[Opening Records shown section]
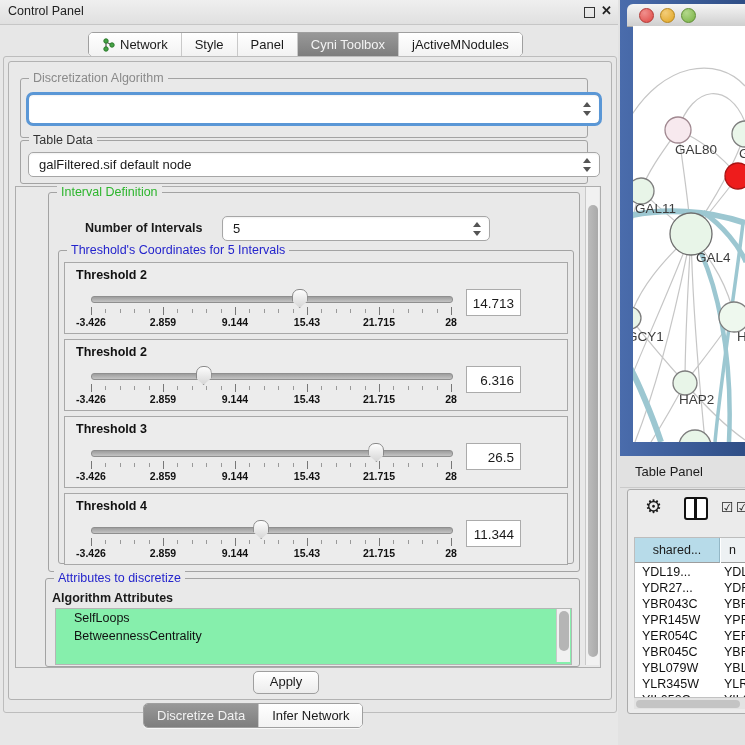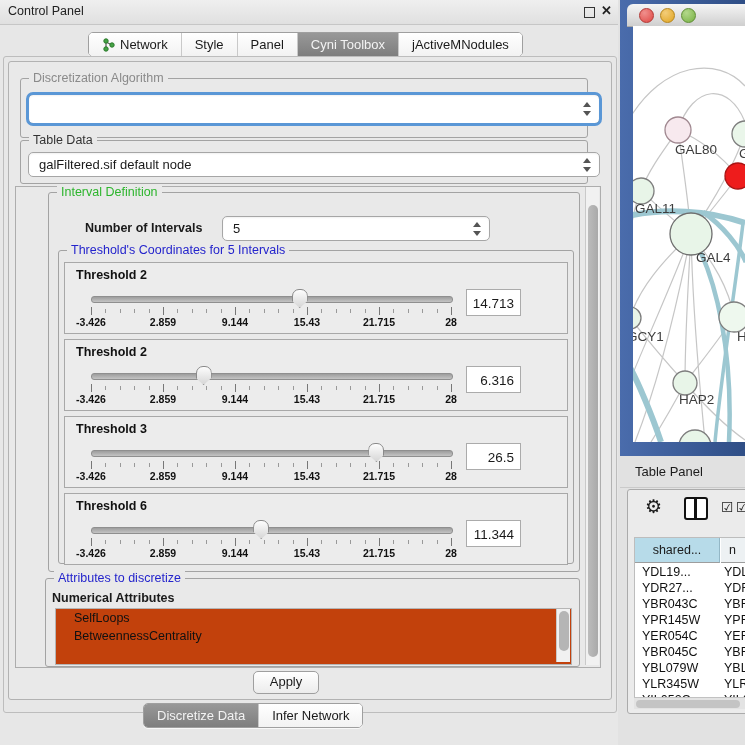--- a/index.html
+++ b/index.html
@@ -303,7 +303,7 @@
           <div class="vbox">26.5</div>
         </div>
         <div class="tpanel">
-          <div class="tlabel">Threshold 6</div>
+          <div class="tlabel">Threshold 4</div>
           <div class="track"></div>
           <div class="thumb" style="left: 188.2px;"></div>
           <div class="tick maj" style="left: 26px;"></div>

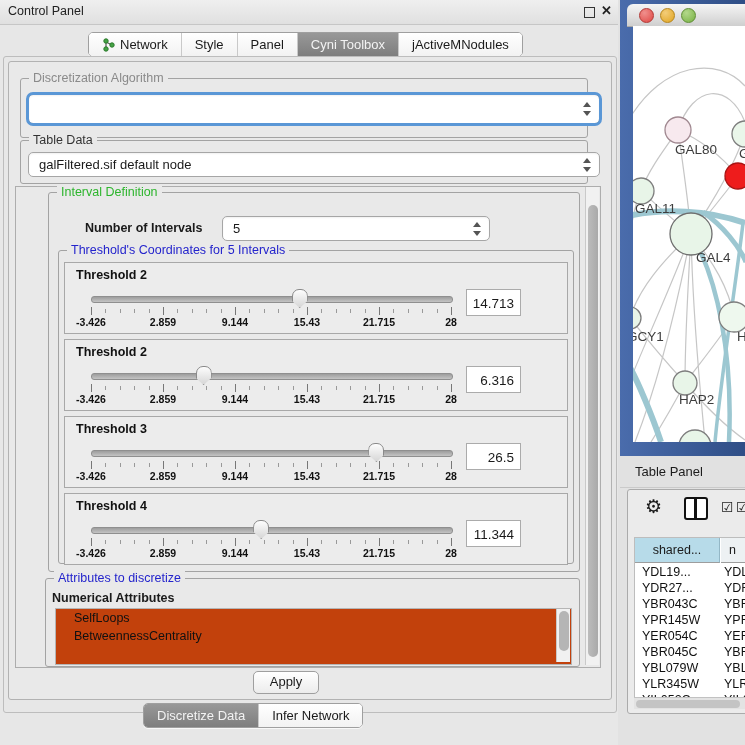--- a/index.html
+++ b/index.html
@@ -345,7 +345,7 @@
     <div class="abs group" style="left:45px;top:578px;width:533px;height:87px;">
       <span class="gtitle g-blue">Attributes to discretize</span>
     </div>
-    <span class="abs" style="left:52px;top:591px;font-size:12.5px;font-weight:bold;">Numerical Attributes</span>
+    <span class="abs" style="left:52px;top:591px;font-size:12.5px;font-weight:bold;">Algorithm Attributes</span>
     <div id="attr-list" class="abs">
         <div class="attr-item">SelfLoops</div>
         <div class="attr-item">BetweennessCentrality</div>

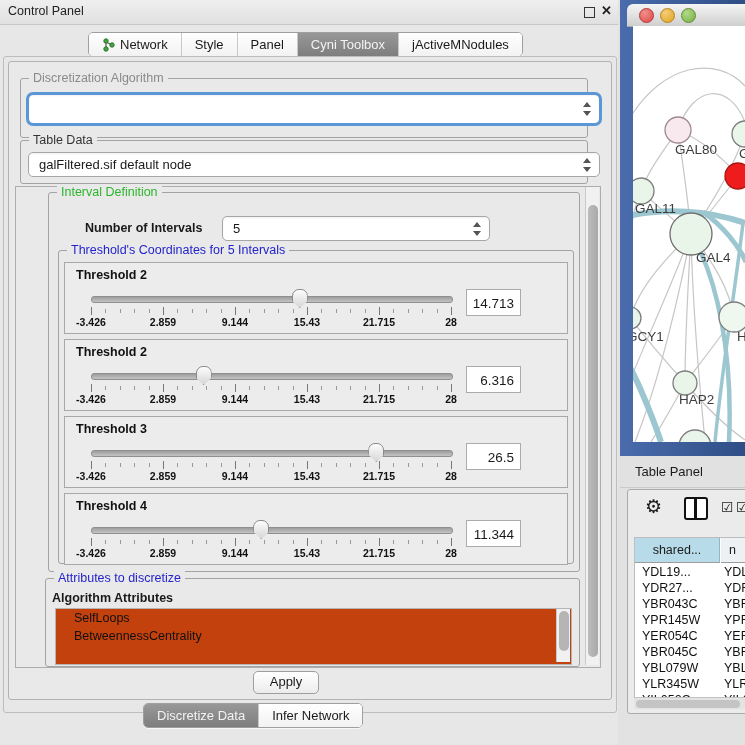--- a/index.html
+++ b/index.html
@@ -72,7 +72,7 @@
     font-size:13.5px;text-align:right;line-height:27px;padding-right:6px;box-sizing:border-box;}
 
   
-  #attr-list{left:55px;top:608px;width:515px;height:55px;background:#c2410c;border:1px solid #b5b5b5;overflow:hidden;}
+  #attr-list{left:55px;top:608px;width:515px;height:55px;background:#86efac;border:1px solid #b5b5b5;overflow:hidden;}
   .attr-item{padding-left:18px;font-size:12.5px;line-height:18px;color:#111;white-space:nowrap;}
   #attr-vscroll{left:556px;top:609px;width:13px;height:53px;}
   #attr-vthumb{left:1.5px;top:2px;width:10px;height:40px;background:#b5b5b5;border-radius:5px;}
[Closing Records shown section]
Work request: Identify the lines above with the word "list". Copy them.

Exercise result:
     <div id="attr-list" class="abs">
-  #attr-list{left:55px;top:608px;width:515px;height:55px;background:#c2410c;border:1px solid #b5b5b5;overflow:hidden;}
+  #attr-list{left:55px;top:608px;width:515px;height:55px;background:#86efac;border:1px solid #b5b5b5;overflow:hidden;}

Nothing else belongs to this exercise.